* [Exercise]: Retype the records below exactly as given, but only from the first line through the line with "Filé Salmão Porção", and without the pictures.

* [Supplied data]:
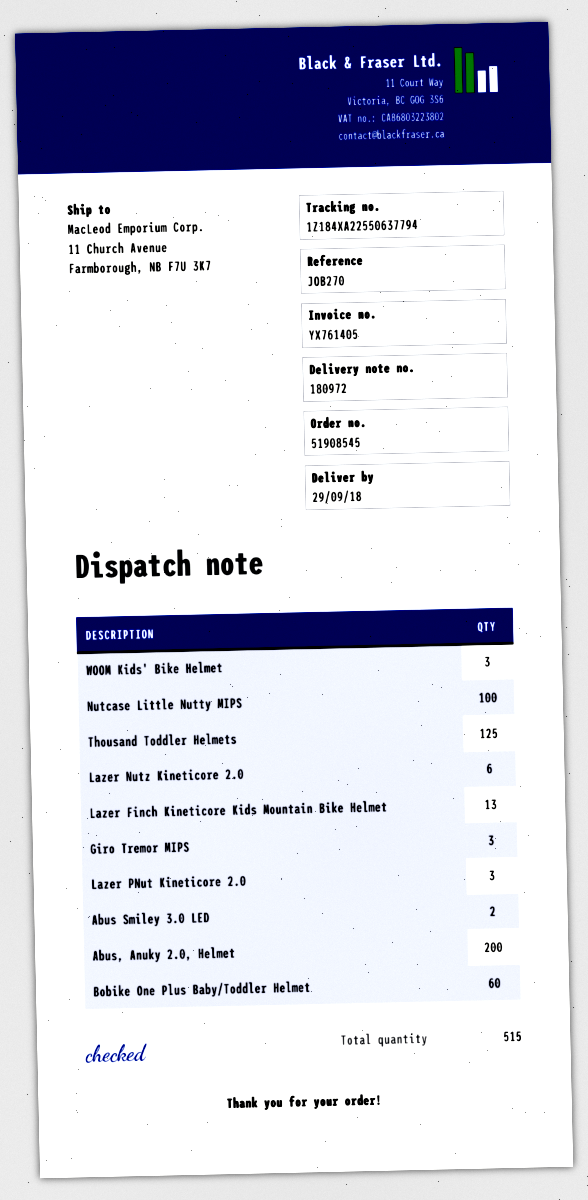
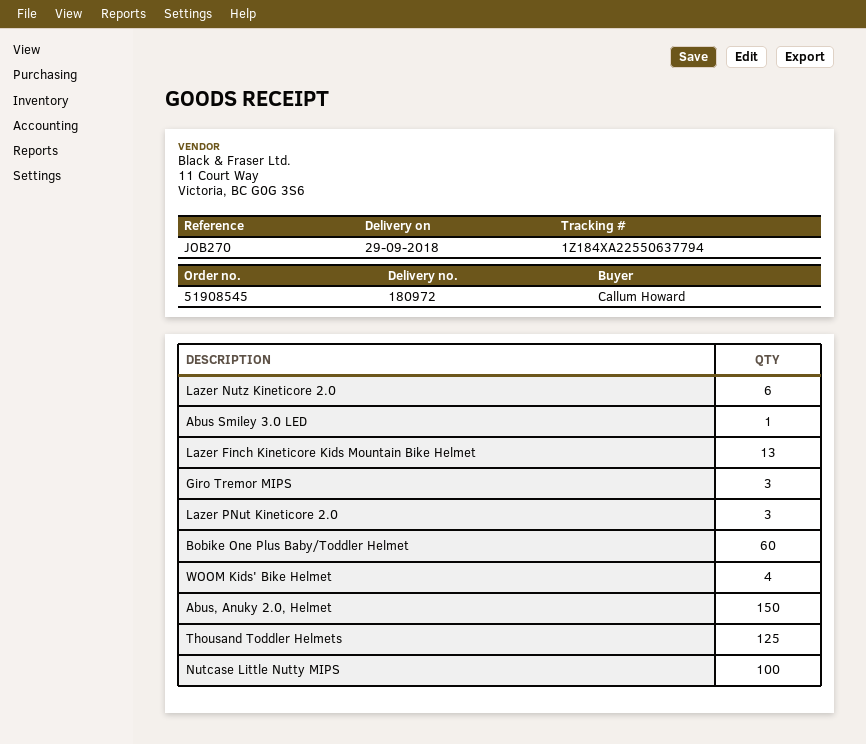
WOOM Kids' Bike Helmet: 3 -> 4
Abus Smiley 3.0 LED: 2 -> 1
Abus, Anuky 2.0, Helmet: 200 -> 150

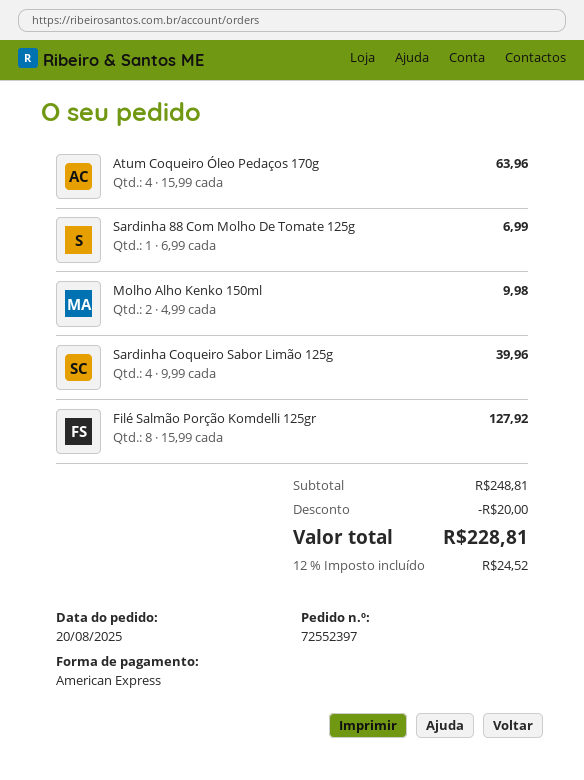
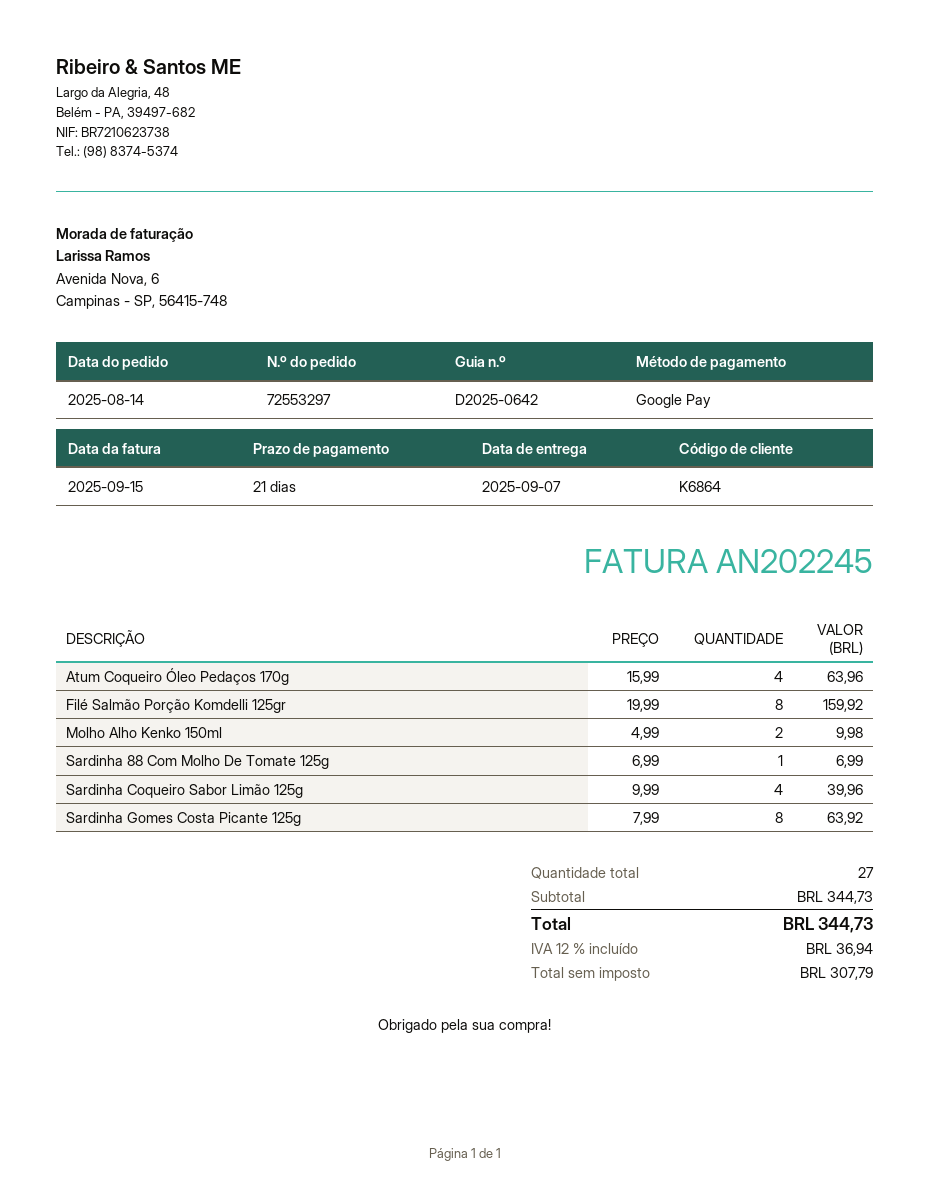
order number: 72552397 -> 72553297
order date: 2025-08-20 -> 2025-08-14
payment method: American Express -> Google Pay
Filé Salmão Porção Komdelli 125gr: 8 x 15.99 = 127.92 -> 8 x 19.99 = 159.92
Sardinha Gomes Costa Picante 125g: none -> 8 x 7.99 = 63.92
subtotal: 248.81 -> 344.73
discount: 20.00 -> none
tax: 12% = 24.52 -> 12% = 36.94
total: 228.81 -> 344.73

* [Solution to the exercise]:
WOOM Kids' Bike Helmet: 3 -> 4
Abus Smiley 3.0 LED: 2 -> 1
Abus, Anuky 2.0, Helmet: 200 -> 150

order number: 72552397 -> 72553297
order date: 2025-08-20 -> 2025-08-14
payment method: American Express -> Google Pay
Filé Salmão Porção Komdelli 125gr: 8 x 15.99 = 127.92 -> 8 x 19.99 = 159.92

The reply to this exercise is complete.